*Originally posted on Her Campus George Mason*
Menstruation is like Voldemort in many parts of the world: everyone knows it exists, but it must not be named. While this may be changing in the western world, there are countries that still consider periods a taboo to speak about.
For women, this means isolation. The social stigma surrounding periods makes it impossible to have open discussions. As a result, young women and girls lack a basic understanding of how to deal with their periods. The numbers are staggering, especially in India. India Times approximates around 200 million girls in India that lack awareness of menstrual hygiene. Furthermore, 70% of all reproductive diseases in India stem from neglecting menstrual hygiene.
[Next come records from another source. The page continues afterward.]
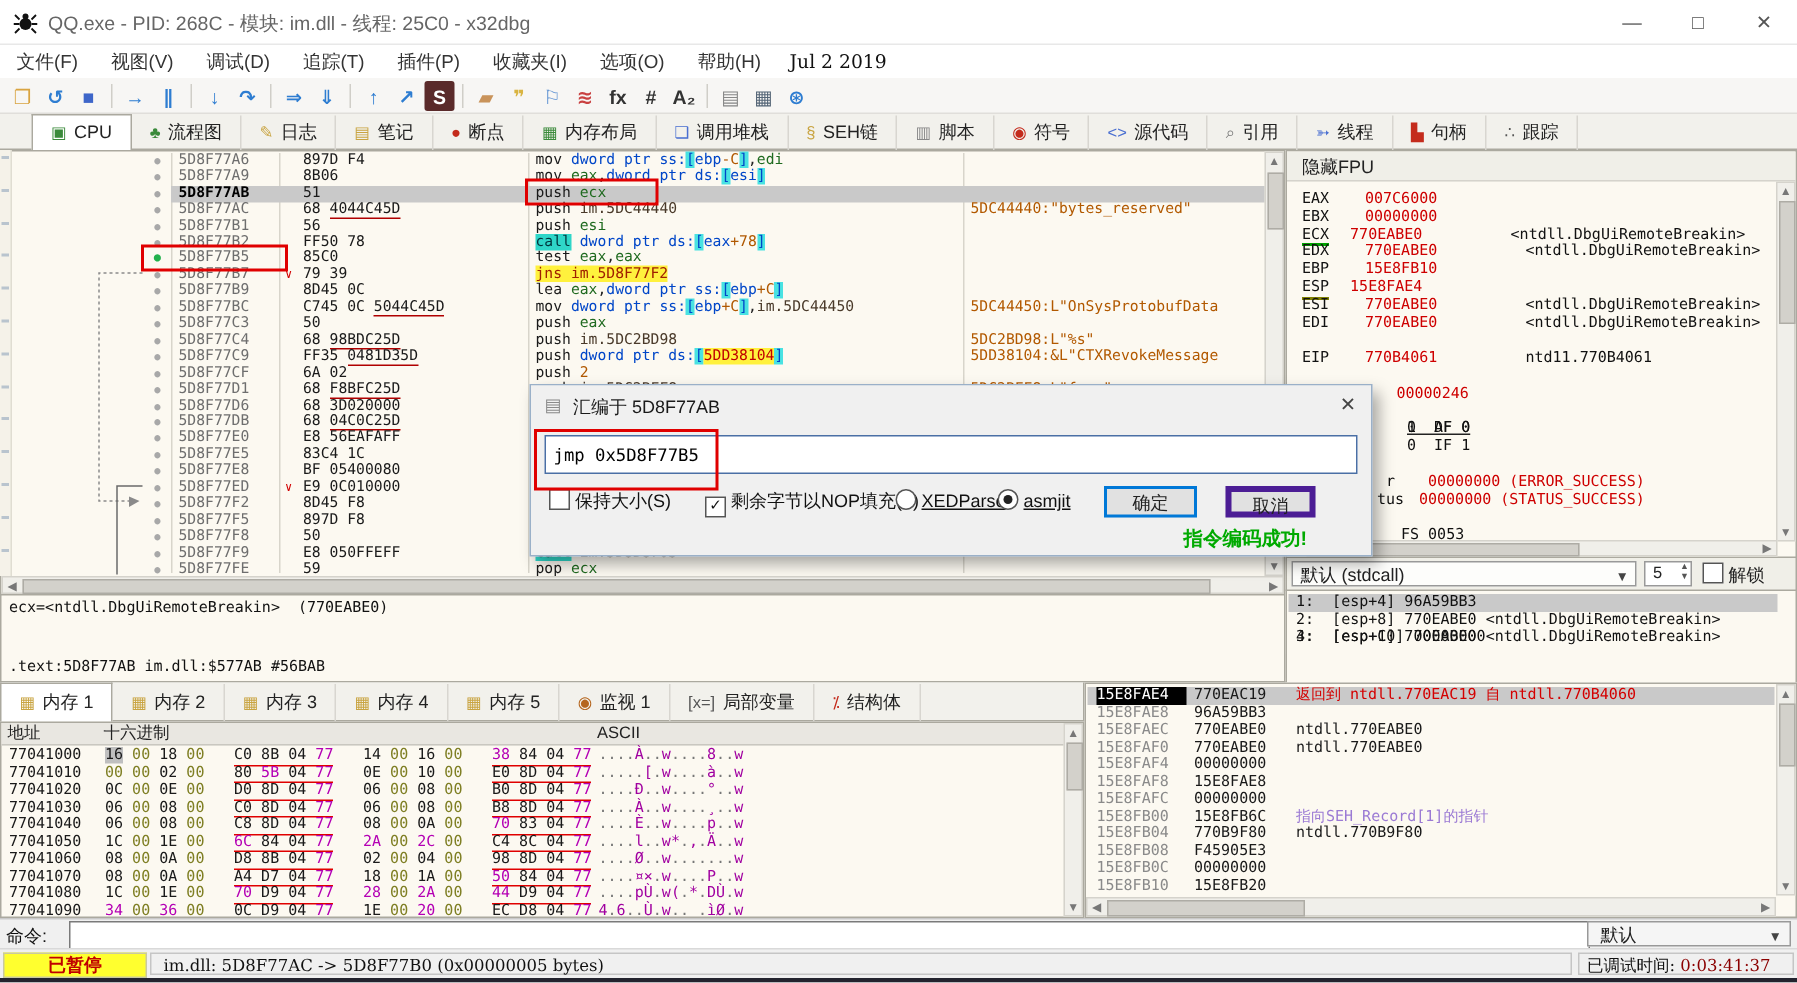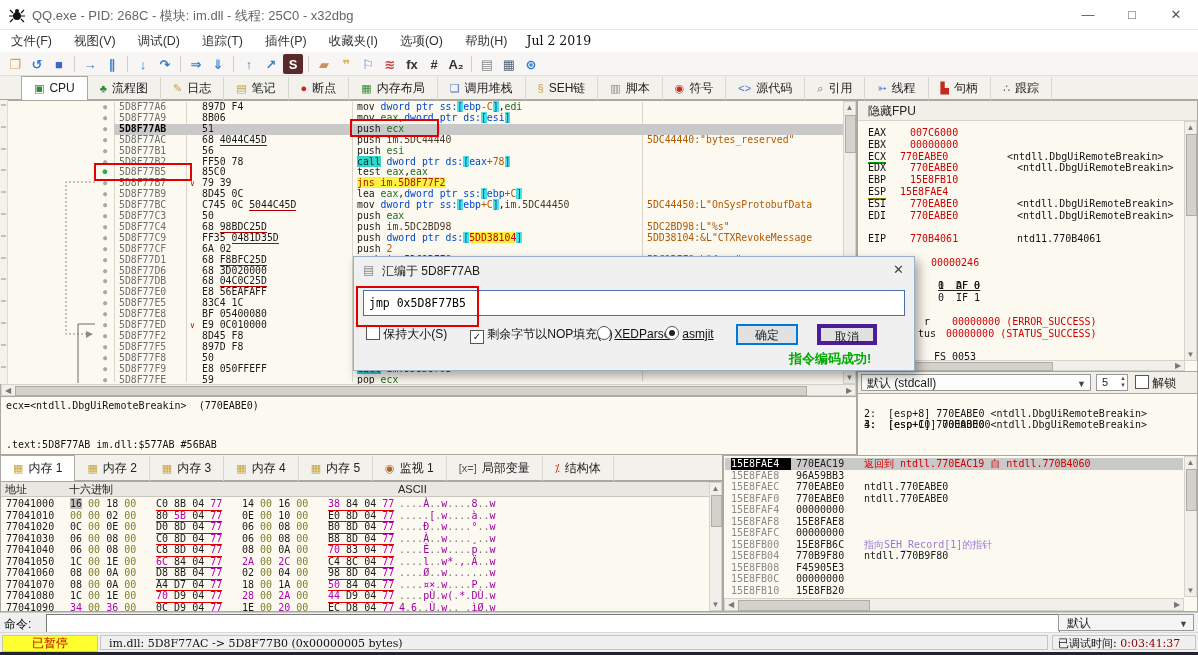--- a/index.html
+++ b/index.html
@@ -115,21 +115,21 @@
   .cc-red{color:#D40000;} .cc-purple{color:#9B7AD4;} .cc-black{color:#1a1a1a;}
   
   #cmdbar{left:0;top:612px;width:1198px;height:20px;background:#F0F0F0;border-top:1px solid #C9C9C9;}
   #cmd-label{position:absolute;left:4px;top:3px;font-size:12px;color:#111;}
   #cmd-input{position:absolute;left:46px;top:1px;width:1008px;height:16px;border:1px solid #7A7A7A;background:#FFF;font-size:11px;}
   #cmd-combo{position:absolute;left:1058px;top:1px;width:136px;height:17px;background:#F5F5F5;border:1px solid #999;
              font-size:12px;line-height:16px;padding-left:8px;box-sizing:border-box;}
   #cmd-combo .arr{position:absolute;right:5px;top:1px;font-size:9px;color:#444;}
   #statusbar{left:0;top:632px;width:1198px;height:20px;background:#F0F0F0;border-top:1px solid #D9D9D9;}
   #status-badge{position:absolute;left:2px;top:2px;width:94px;height:15px;background:#FFFF2F;border:1px solid #C9C9A0;
-                color:#C00000;font-weight:normal;font-size:12px;text-align:center;line-height:15px;}
+                color:#C00000;font-weight:bold;font-size:12px;text-align:center;line-height:15px;}
   #status-msg{position:absolute;left:100px;top:2px;width:948px;height:15px;border:1px solid #C5C5C5;
               font-family:"DejaVu Serif",serif;font-size:11px;line-height:15px;padding-left:8px;color:#111;box-sizing:border-box;}
   #status-time{position:absolute;left:1052px;top:2px;width:144px;height:15px;border:1px solid #C5C5C5;font-size:11px;
                line-height:15px;padding-left:5px;color:#111;box-sizing:border-box;font-family:"DejaVu Serif",serif;}
   #status-time b{color:#8B0000;font-weight:normal;}
   #taskbar{left:0;top:652px;width:1198px;height:3px;background:#23232E;}
   
   #dialog{left:353px;top:256px;width:562px;height:115px;background:#F0F0F0;border:1px solid #9AB0C8;
           box-shadow:4px 5px 10px rgba(0,0,0,0.35);z-index:40;}
   #dlg-titlebar{position:absolute;left:0;top:0;width:100%;height:26px;background:#F0F0F0;}
@@ -280,20 +280,21 @@
   <div id="spinbox">
     <span>5</span>
     <span class="spin">▲<br>▼</span>
   </div>
   <span id="unlock">
     <span class="cb"></span>
     <span>解锁</span>
   </span>
 </div>
 <div class="abs" id="argsrows">
+    <div class="argrow sel" style="top: 2px;">1:  [esp+4] 96A59BB3</div>
     <div class="argrow" style="top: 13.7px;">2:  [esp+8] 770EABE0 &lt;ntdll.DbgUiRemoteBreakin&gt;</div>
     <div class="argrow" style="top: 25.4px;">3:  [esp+C] 770EABE0 &lt;ntdll.DbgUiRemoteBreakin&gt;</div>
     <div class="argrow" style="top: 25px;">4:  [esp+10] 00000000</div>
   </div>
 
 <div class="abs pane" id="infobox">
   <div>ecx=&lt;ntdll.DbgUiRemoteBreakin&gt;  (770EABE0)</div>
 </div>
 <div class="abs" id="addrline">
   <div>.text:5D8F77AB im.dll:$577AB #56BAB</div>

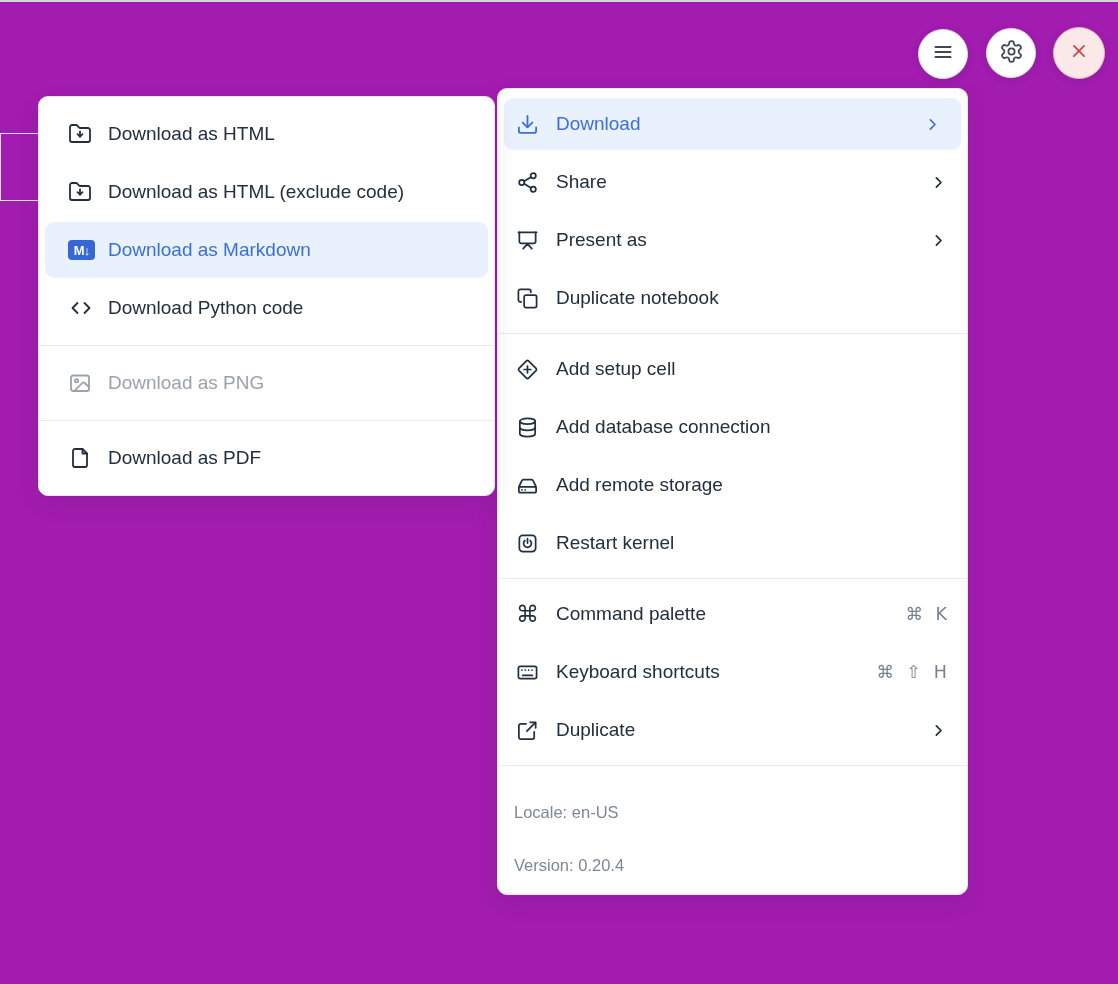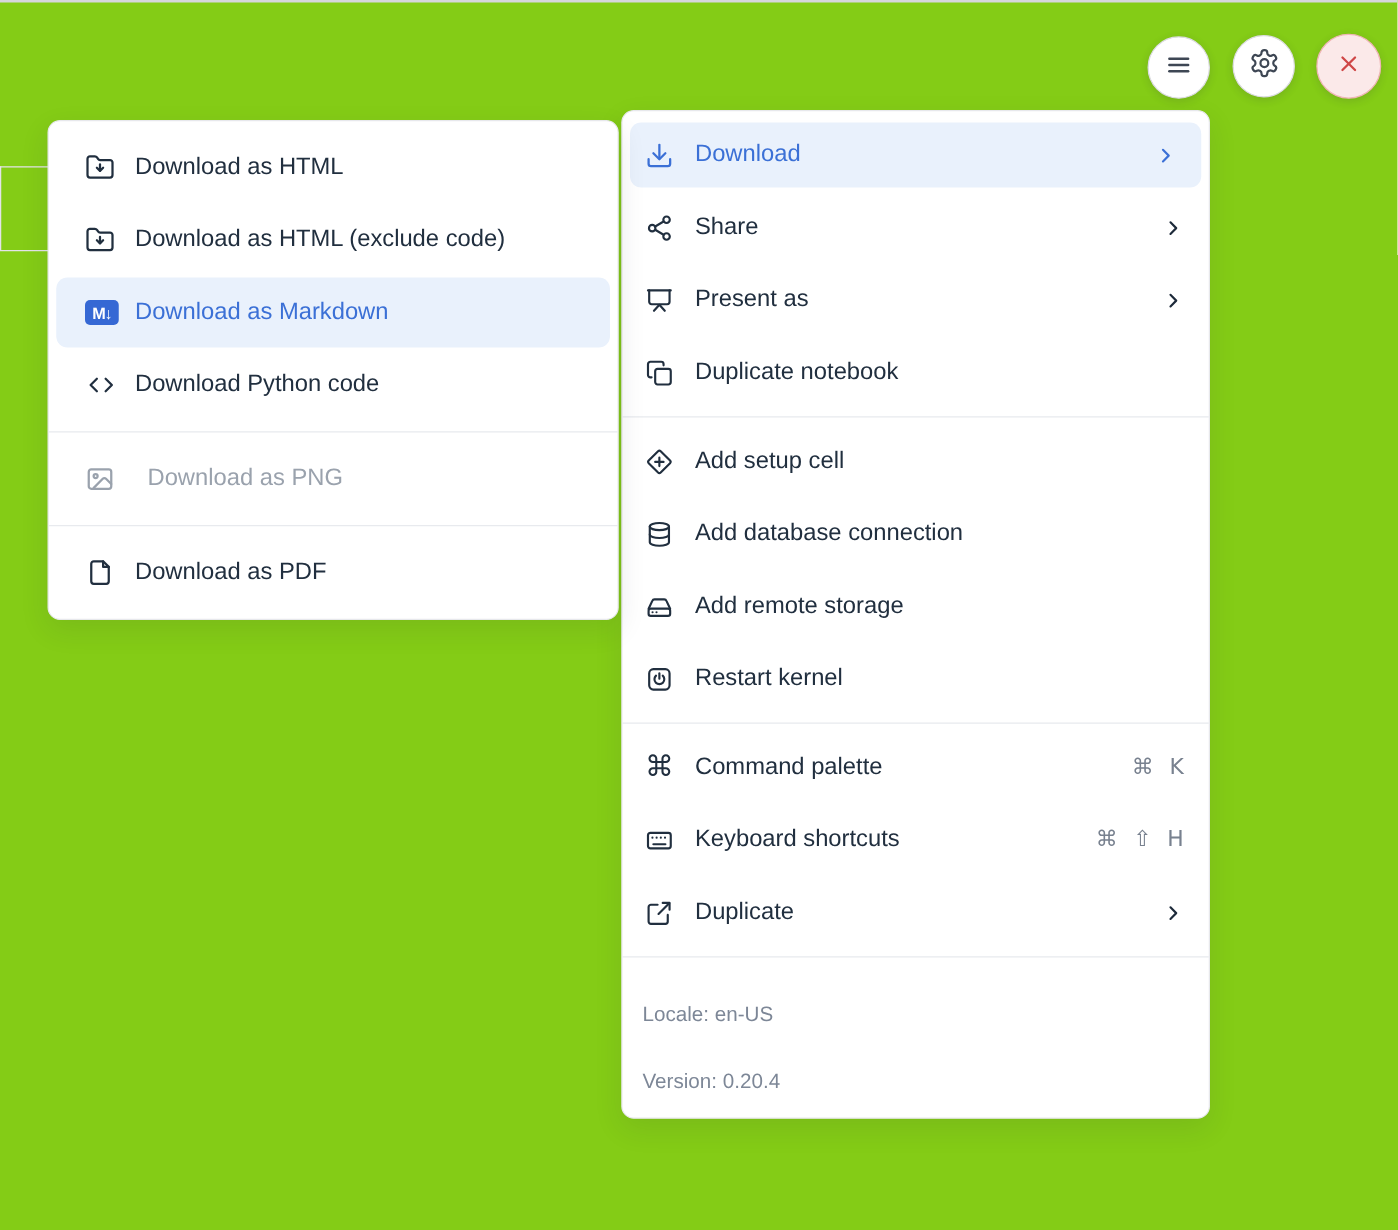--- a/index.html
+++ b/index.html
@@ -1,18 +1,18 @@
 <!DOCTYPE html>
 <html><head>
 <meta charset="utf-8">
 <style>
   * { margin:0; padding:0; box-sizing:border-box; }
   html,body { width:1118px; height:984px; background:#ffffff; overflow:hidden;
     font-family:"Liberation Sans","DejaVu Sans",sans-serif; }
-  .stage { position:relative; width:1118px; height:984px; background:#84cc16; }
+  .stage { position:relative; width:1118px; height:984px; background:#a21caf; }
 
   
   .top-rule { position:absolute; left:0; top:0; width:1118px; height:2px; background:#d6d6dc; }
   .bg-line-a { position:absolute; left:0; top:133px; width:40px; height:1px; background:#e3e3e8; }
   .bg-line-b { position:absolute; left:0; top:200px; width:40px; height:1px; background:#e3e3e8; }
   .bg-line-v { position:absolute; left:0; top:133px; width:1px; height:67px; background:#e3e3e8; }
 
   
   .circle-btn { position:absolute; border-radius:50%; background:#ffffff; border:1px solid #dcdce2;
     box-shadow:0 2px 7px rgba(40,45,60,.16); display:flex; align-items:center; justify-content:center; cursor:pointer; }
@@ -33,21 +33,21 @@
   .row { display:flex; align-items:center; height:58px; padding:0 20px 0 29px;
     font-size:19px; color:#212f3f; cursor:pointer; }
   .right-menu .row { padding:0 20px 0 18px; }
   .row .icn { flex:0 0 auto; width:27px; display:flex; align-items:center; justify-content:flex-start; }
   .row .lbl { margin-left:13px; white-space:nowrap; }
   .row svg { display:block; }
 
   .row.hl { background:#e9f1fc; color:#3b70d6; border-radius:9px; }
   .left-menu .row.hl { margin:1px 6px; height:56px; padding-left:23px; }
   .right-menu .row.hl { margin:3px 6px; height:52px; padding-left:12px; }
-  .row.disabled { color:#9aa2ad; cursor:default;gap:10px; }
+  .row.disabled { color:#9aa2ad; cursor:default; }
 
   .right-end { margin-left:auto; display:flex; align-items:center; }
   .chev { color:#1d2a3a; }
   .row.hl .chev { color:#3b70d6; }
   .shortcut { font-family:"DejaVu Sans",sans-serif; font-size:17.5px; color:#78818f; word-spacing:7px; }
 
   .cmd-glyph { font-family:"DejaVu Sans",sans-serif; font-size:23px; color:#212f3f; line-height:1; }
 
   .md-badge { width:28px; height:20px; background:#3568d4; border-radius:4px; color:#ffffff;
     display:flex; align-items:center; justify-content:center; font-size:13px; font-weight:bold; letter-spacing:-1px; }

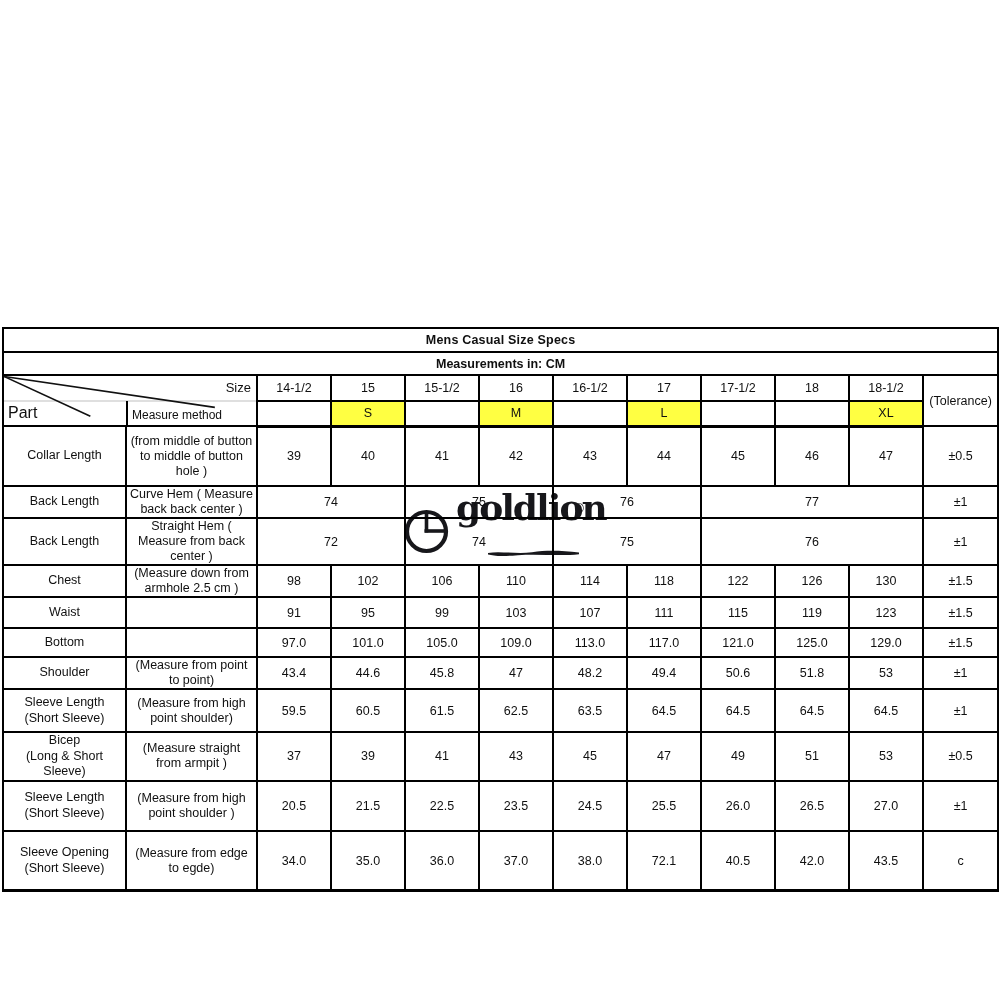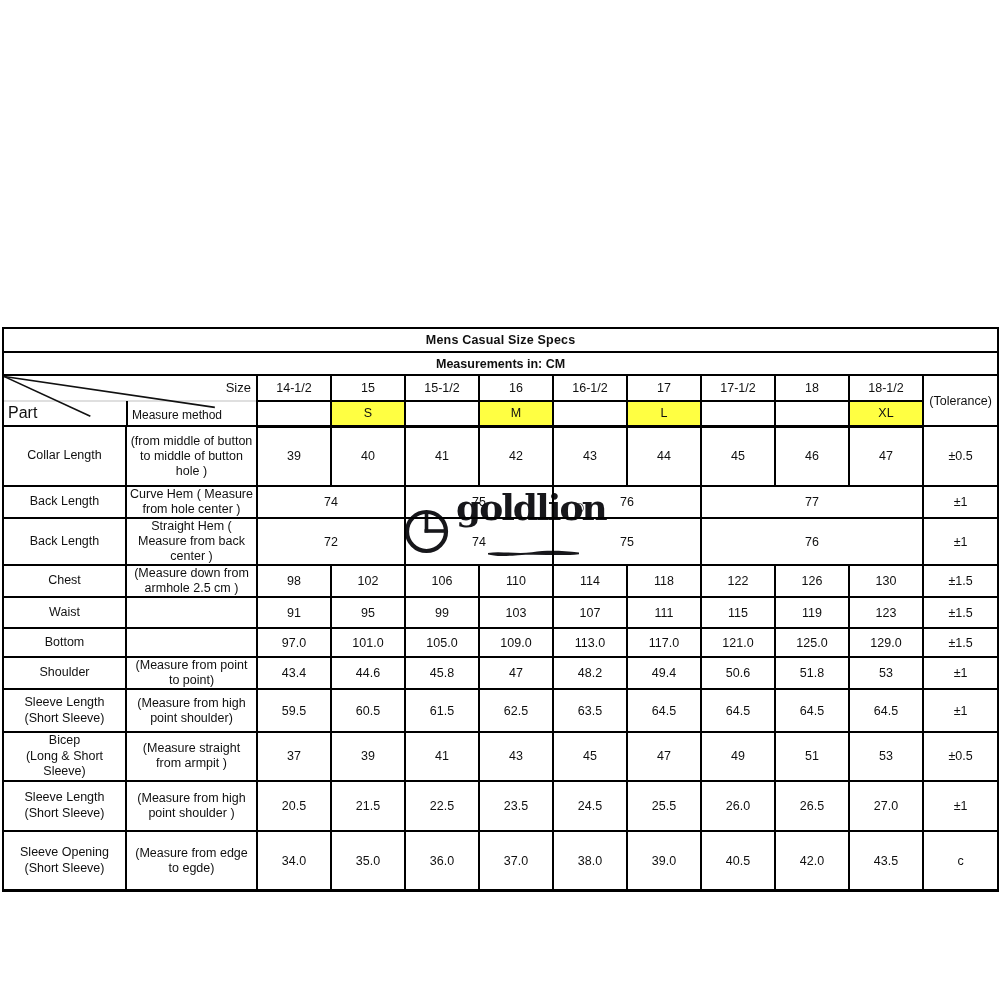--- a/index.html
+++ b/index.html
@@ -131,21 +131,21 @@
       <td>43</td>
       <td>44</td>
       <td>45</td>
       <td>46</td>
       <td>47</td>
       <td class="tol-cell">±0.5</td>
     </tr>
 
     <tr style="height:32px">
       <td class="part-cell">Back Length</td>
-      <td class="method-cell">Curve Hem ( Measure from hole center )</td>
+      <td class="method-cell">Curve Hem ( Measure back back center )</td>
       <td colspan="2">74</td>
       <td colspan="2">75</td>
       <td colspan="2">76</td>
       <td colspan="3">77</td>
       <td class="tol-cell">±1</td>
     </tr>
 
     <tr style="height:32px">
       <td class="part-cell">Back Length</td>
       <td class="method-cell">Straight Hem ( Measure from back center )</td>
@@ -266,21 +266,21 @@
 
     <tr class="last" style="height:60px">
       <td class="part-cell">Sleeve Opening
 (Short Sleeve)</td>
       <td class="method-cell">(Measure from edge to egde)</td>
       <td>34.0</td>
       <td>35.0</td>
       <td>36.0</td>
       <td>37.0</td>
       <td>38.0</td>
-      <td>39.0</td>
+      <td>72.1</td>
       <td>40.5</td>
       <td>42.0</td>
       <td>43.5</td>
       <td class="tol-cell">c</td>
     </tr>
   </tbody>
     </table>
 </div>
 
 </body></html>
In addition to awareness, there has been a serious shortage of availability and affordability of pads. Our culture is happy to speak about and objectify the parts of the body that can be sexually consumed, but the moment we talk about something that is not for the enjoyment of others, like a period, everyone becomes deeply uncomfortable.
Luckily, an Indian high-school dropout decided to revolutionize menstrual health in India. “It all started with my wife”, tells Arunachalam Muruganantham. Shortly after being married, Muruganantham noticed his wife hiding a set of dirty rags. He later discovered that she used these during menstruation. Like thousands of women in India, she couldn’t afford sanitary pads.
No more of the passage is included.